--- RECORDS SHOWN ---
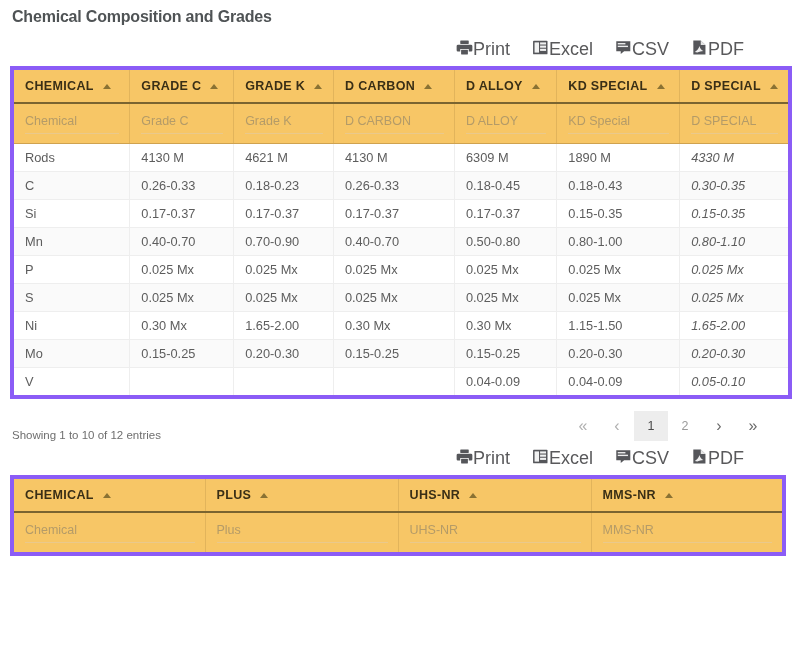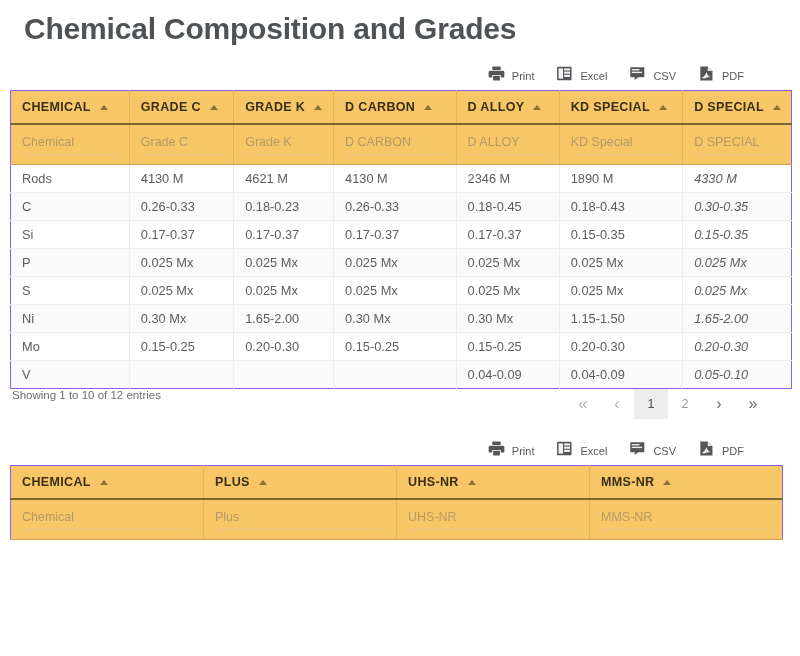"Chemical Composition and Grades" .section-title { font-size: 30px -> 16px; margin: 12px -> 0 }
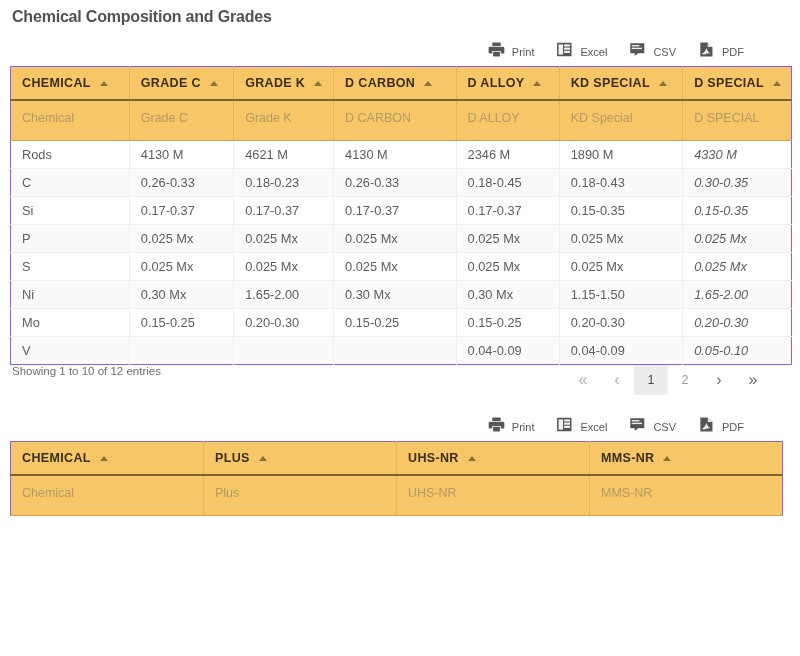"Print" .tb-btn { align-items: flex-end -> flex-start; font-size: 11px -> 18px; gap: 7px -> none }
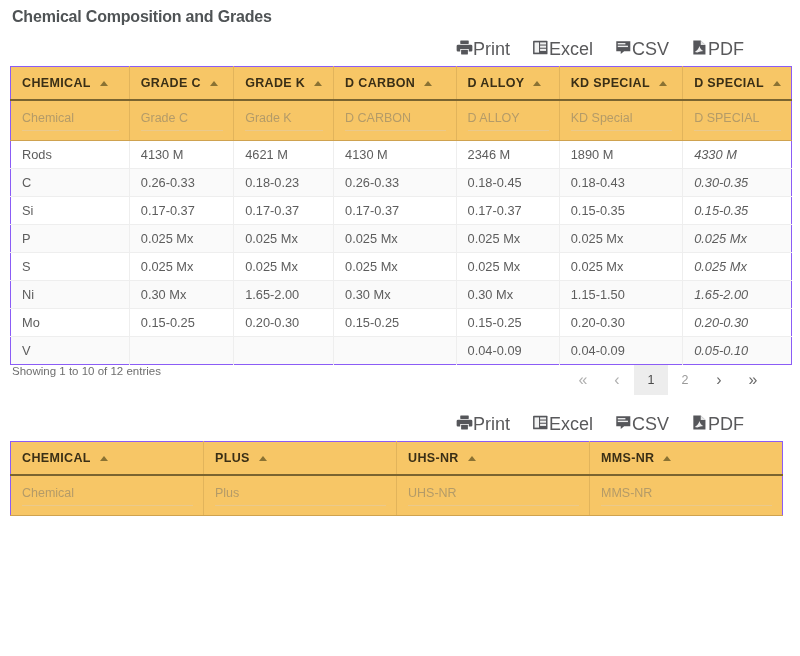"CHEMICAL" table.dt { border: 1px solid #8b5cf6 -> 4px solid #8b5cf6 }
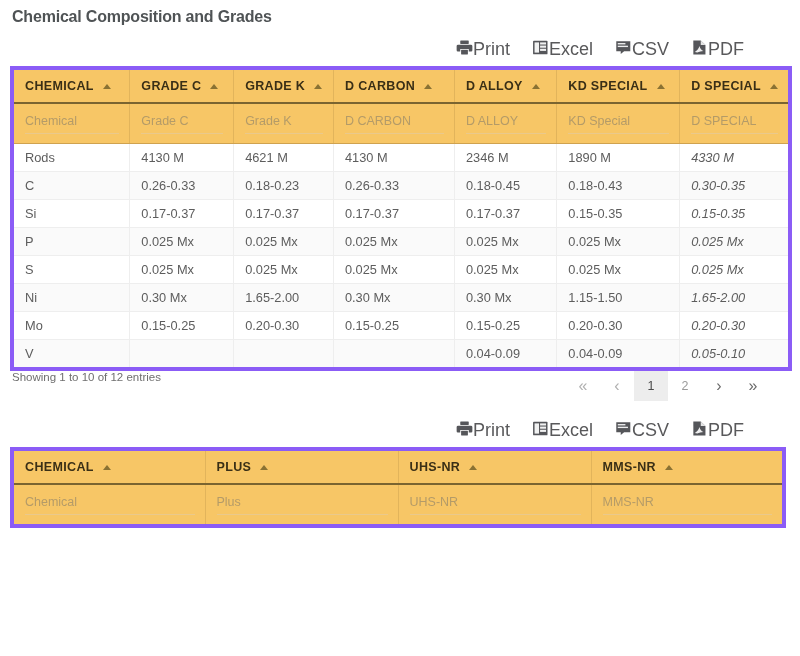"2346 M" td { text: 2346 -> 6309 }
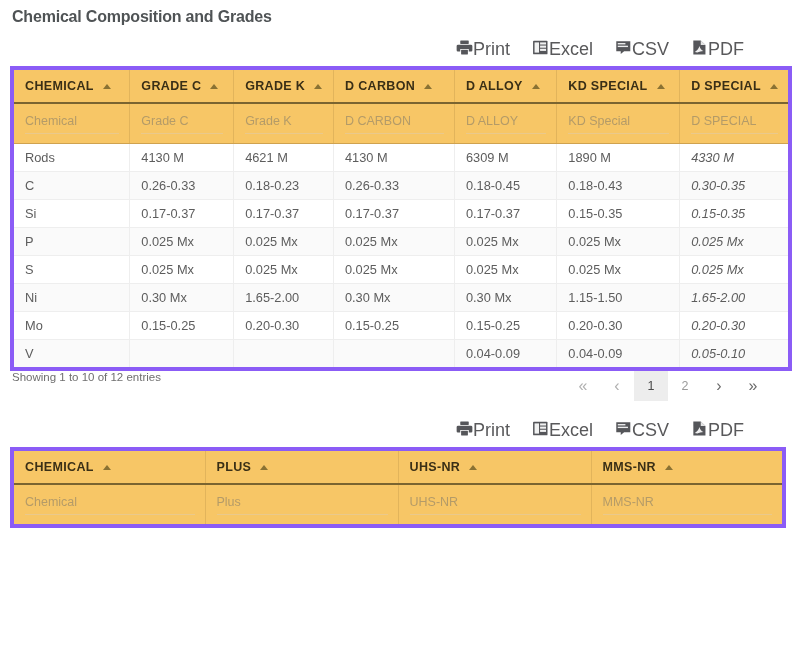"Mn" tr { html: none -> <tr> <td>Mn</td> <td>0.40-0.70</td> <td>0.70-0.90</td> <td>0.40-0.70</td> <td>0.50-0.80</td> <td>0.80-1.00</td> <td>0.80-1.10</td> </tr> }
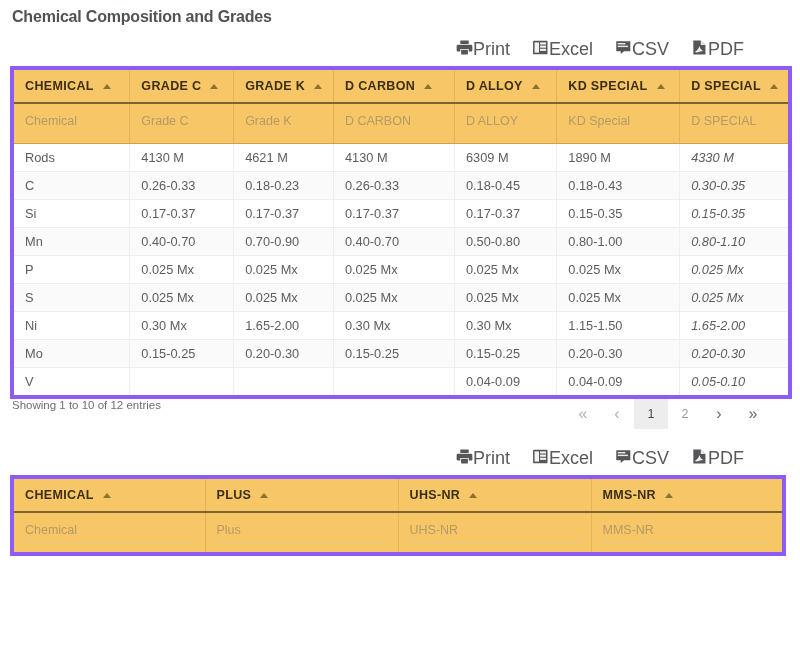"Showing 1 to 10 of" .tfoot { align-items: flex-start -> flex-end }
---
--- RECORDS SHOWN ---
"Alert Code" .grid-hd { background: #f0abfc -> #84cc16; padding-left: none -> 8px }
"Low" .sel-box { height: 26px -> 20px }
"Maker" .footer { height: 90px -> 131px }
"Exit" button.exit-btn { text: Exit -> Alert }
---
EXERCISE DESCRIPTION: "font-size: 30px ->" marks the first line to copy, and "align-items: flex-start ->" marks the last. Repeat that stretch above exactly, with no pictures.

RESPONSE FOR THIS EXERCISE:
"Chemical Composition and Grades" .section-title { font-size: 30px -> 16px; margin: 12px -> 0 }
"Print" .tb-btn { align-items: flex-end -> flex-start; font-size: 11px -> 18px; gap: 7px -> none }
"CHEMICAL" table.dt { border: 1px solid #8b5cf6 -> 4px solid #8b5cf6 }
"2346 M" td { text: 2346 -> 6309 }
"Mn" tr { html: none -> <tr> <td>Mn</td> <td>0.40-0.70</td> <td>0.70-0.90</td> <td>0.40-0.70</td> <td>0.50-0.80</td> <td>0.80-1.00</td> <td>0.80-1.10</td> </tr> }
"Showing 1 to 10 of" .tfoot { align-items: flex-start -> flex-end }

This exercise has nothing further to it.